Dataset records:
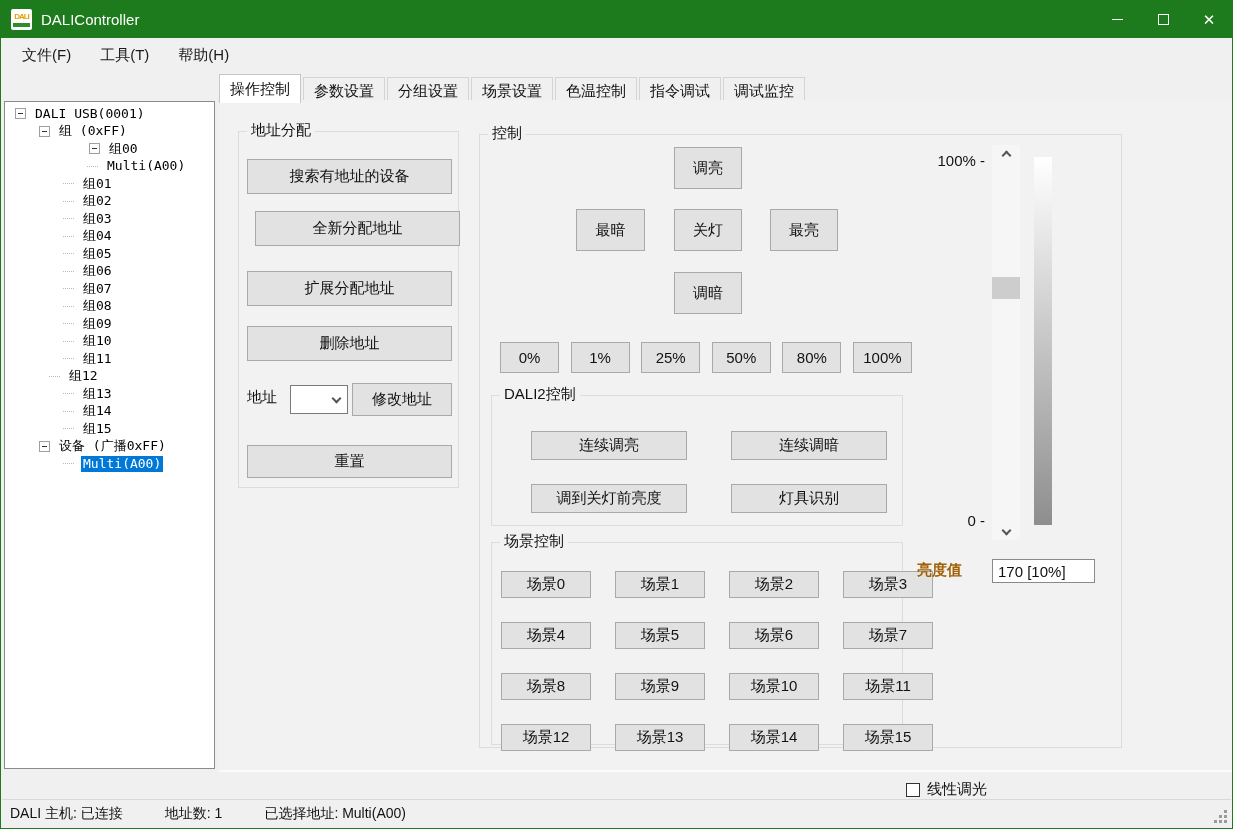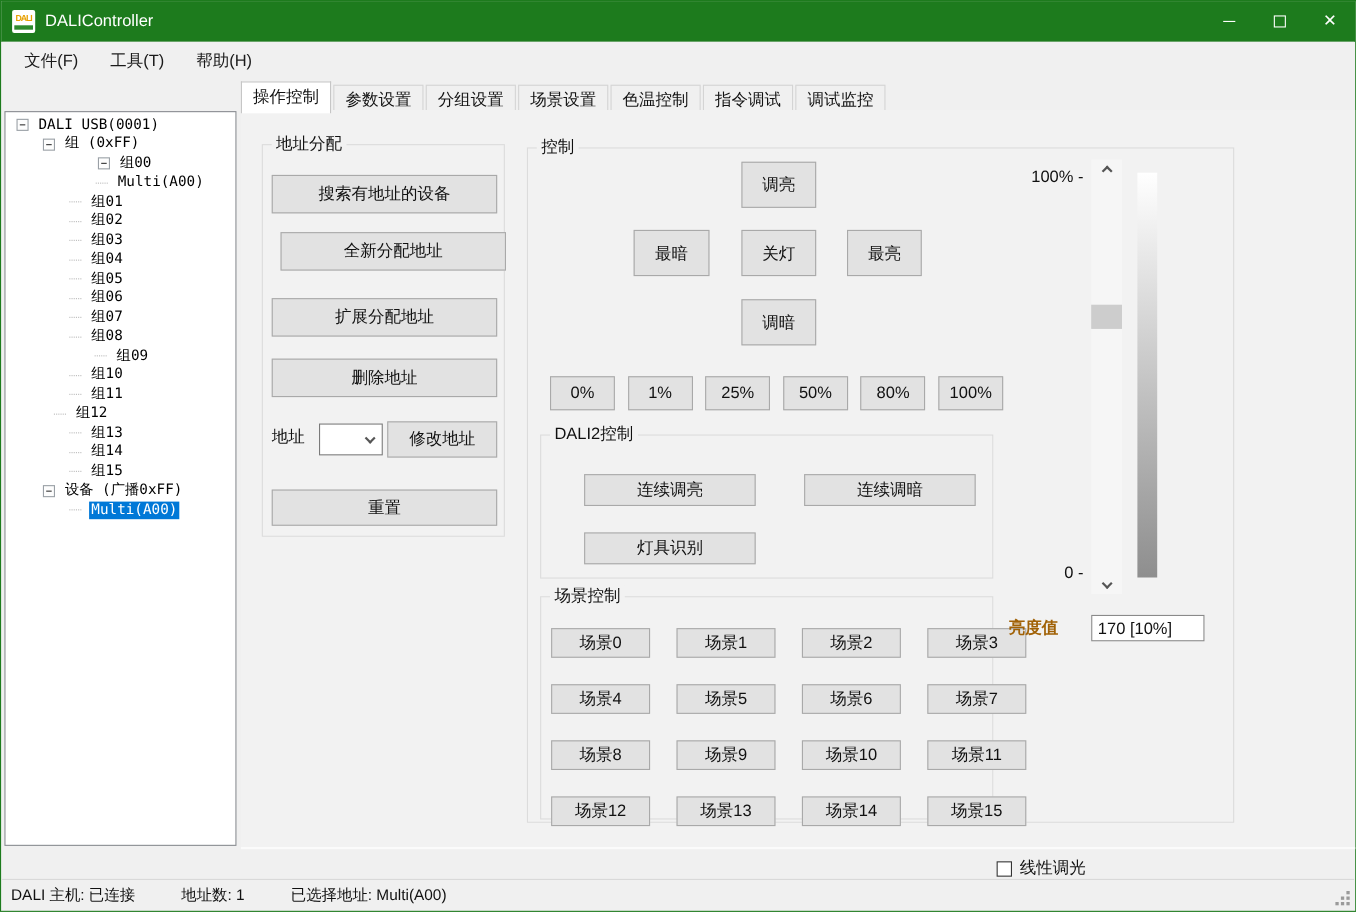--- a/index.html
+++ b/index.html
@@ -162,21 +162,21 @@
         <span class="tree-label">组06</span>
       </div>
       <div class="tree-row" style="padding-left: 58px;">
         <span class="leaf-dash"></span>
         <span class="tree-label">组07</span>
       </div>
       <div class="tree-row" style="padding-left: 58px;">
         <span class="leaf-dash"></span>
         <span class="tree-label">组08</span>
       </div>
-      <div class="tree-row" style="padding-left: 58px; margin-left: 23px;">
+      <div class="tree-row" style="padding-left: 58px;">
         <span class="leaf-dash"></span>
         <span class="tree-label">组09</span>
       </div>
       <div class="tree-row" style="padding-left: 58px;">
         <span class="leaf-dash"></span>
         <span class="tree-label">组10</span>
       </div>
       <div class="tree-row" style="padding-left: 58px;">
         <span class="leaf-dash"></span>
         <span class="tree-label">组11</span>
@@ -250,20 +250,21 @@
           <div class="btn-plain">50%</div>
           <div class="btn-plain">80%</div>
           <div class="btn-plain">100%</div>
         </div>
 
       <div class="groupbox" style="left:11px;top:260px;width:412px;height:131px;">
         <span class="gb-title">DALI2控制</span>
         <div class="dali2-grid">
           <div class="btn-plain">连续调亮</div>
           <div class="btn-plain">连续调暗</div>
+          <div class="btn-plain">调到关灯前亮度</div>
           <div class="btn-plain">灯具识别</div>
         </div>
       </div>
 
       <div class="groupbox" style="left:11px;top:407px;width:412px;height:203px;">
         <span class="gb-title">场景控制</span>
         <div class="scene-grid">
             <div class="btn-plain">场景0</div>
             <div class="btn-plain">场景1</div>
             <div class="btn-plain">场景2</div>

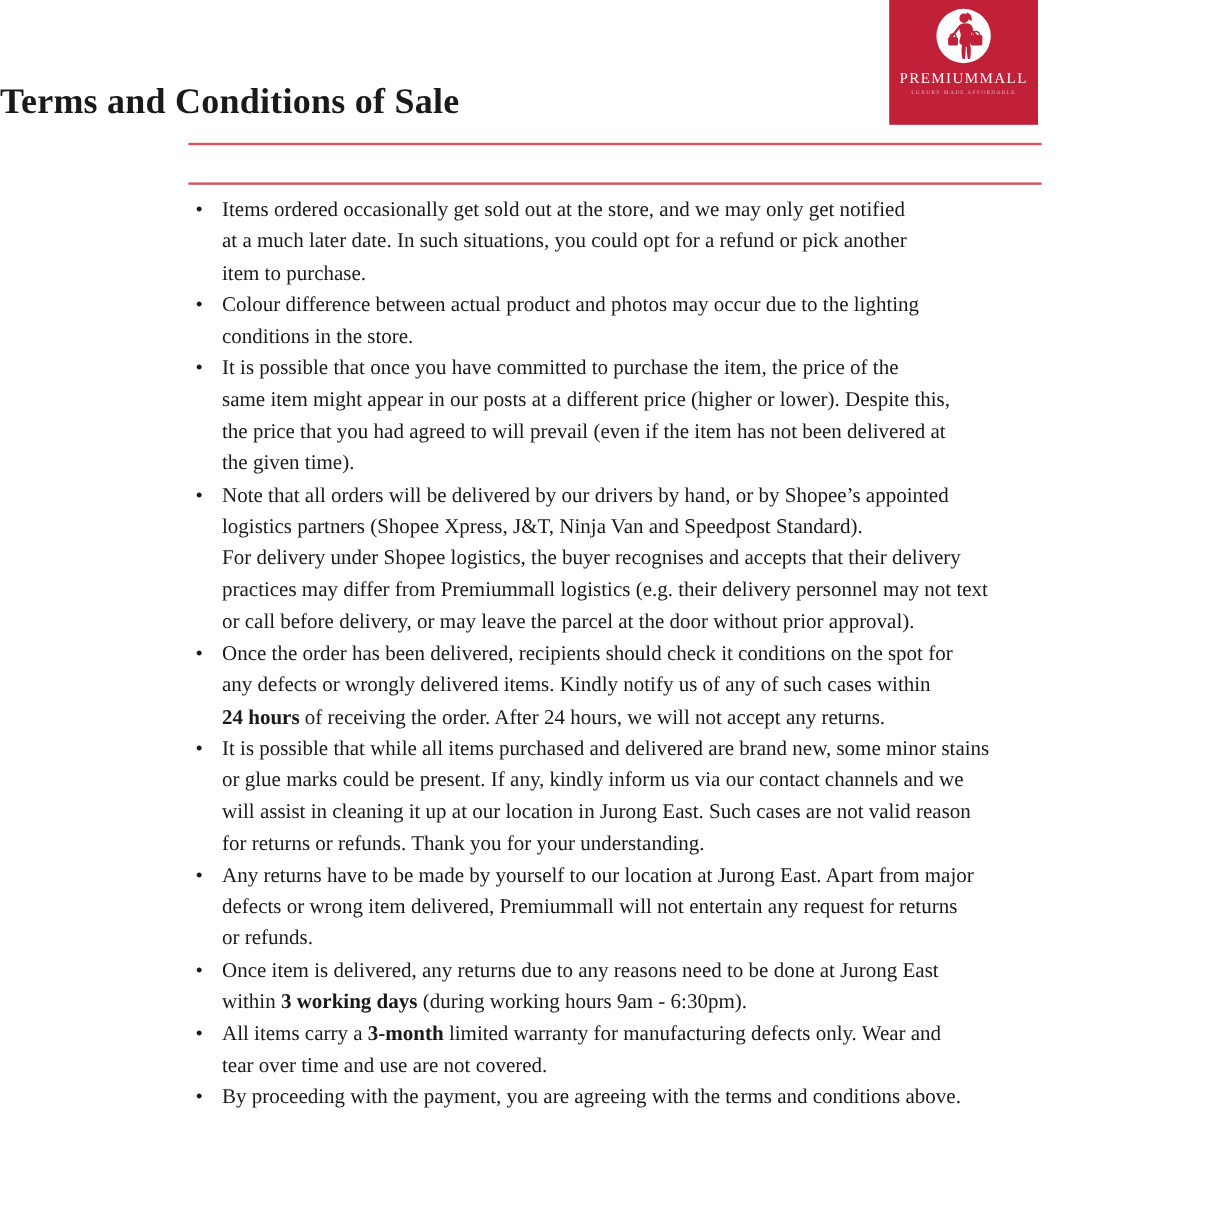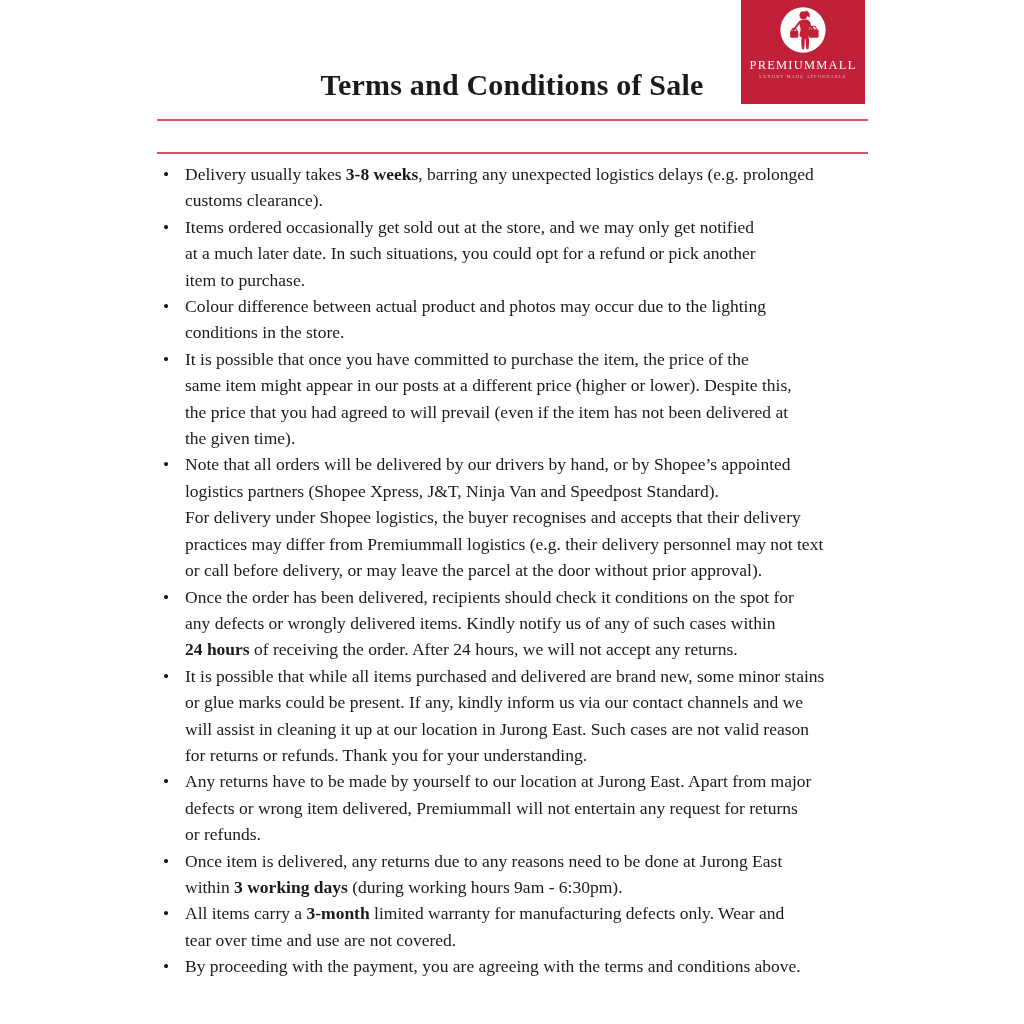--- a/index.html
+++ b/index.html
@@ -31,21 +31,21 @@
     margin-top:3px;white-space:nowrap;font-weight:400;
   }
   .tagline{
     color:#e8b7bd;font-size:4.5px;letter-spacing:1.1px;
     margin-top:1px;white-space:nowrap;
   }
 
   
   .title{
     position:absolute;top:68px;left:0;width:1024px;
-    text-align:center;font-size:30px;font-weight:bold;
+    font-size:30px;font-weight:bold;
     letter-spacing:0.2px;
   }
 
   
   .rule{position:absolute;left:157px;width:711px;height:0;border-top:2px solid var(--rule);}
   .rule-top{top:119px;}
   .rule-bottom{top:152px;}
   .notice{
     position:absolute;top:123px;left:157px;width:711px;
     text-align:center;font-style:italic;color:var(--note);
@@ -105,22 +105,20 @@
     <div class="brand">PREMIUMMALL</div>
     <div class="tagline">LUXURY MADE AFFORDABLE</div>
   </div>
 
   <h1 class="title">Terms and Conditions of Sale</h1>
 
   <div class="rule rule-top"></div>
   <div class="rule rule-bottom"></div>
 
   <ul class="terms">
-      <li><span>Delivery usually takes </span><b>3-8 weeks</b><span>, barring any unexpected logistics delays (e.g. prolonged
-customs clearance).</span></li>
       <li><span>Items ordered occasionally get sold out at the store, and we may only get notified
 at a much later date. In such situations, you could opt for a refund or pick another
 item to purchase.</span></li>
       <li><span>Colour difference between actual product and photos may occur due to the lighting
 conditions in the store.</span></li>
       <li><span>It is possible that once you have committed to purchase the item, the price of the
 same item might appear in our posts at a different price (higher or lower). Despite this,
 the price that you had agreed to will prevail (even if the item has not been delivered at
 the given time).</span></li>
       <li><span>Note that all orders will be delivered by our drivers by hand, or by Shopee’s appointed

Task instructions: Determine how many lines in the data above contain the string "absolute". Give nothing except the number.

Final answer: 3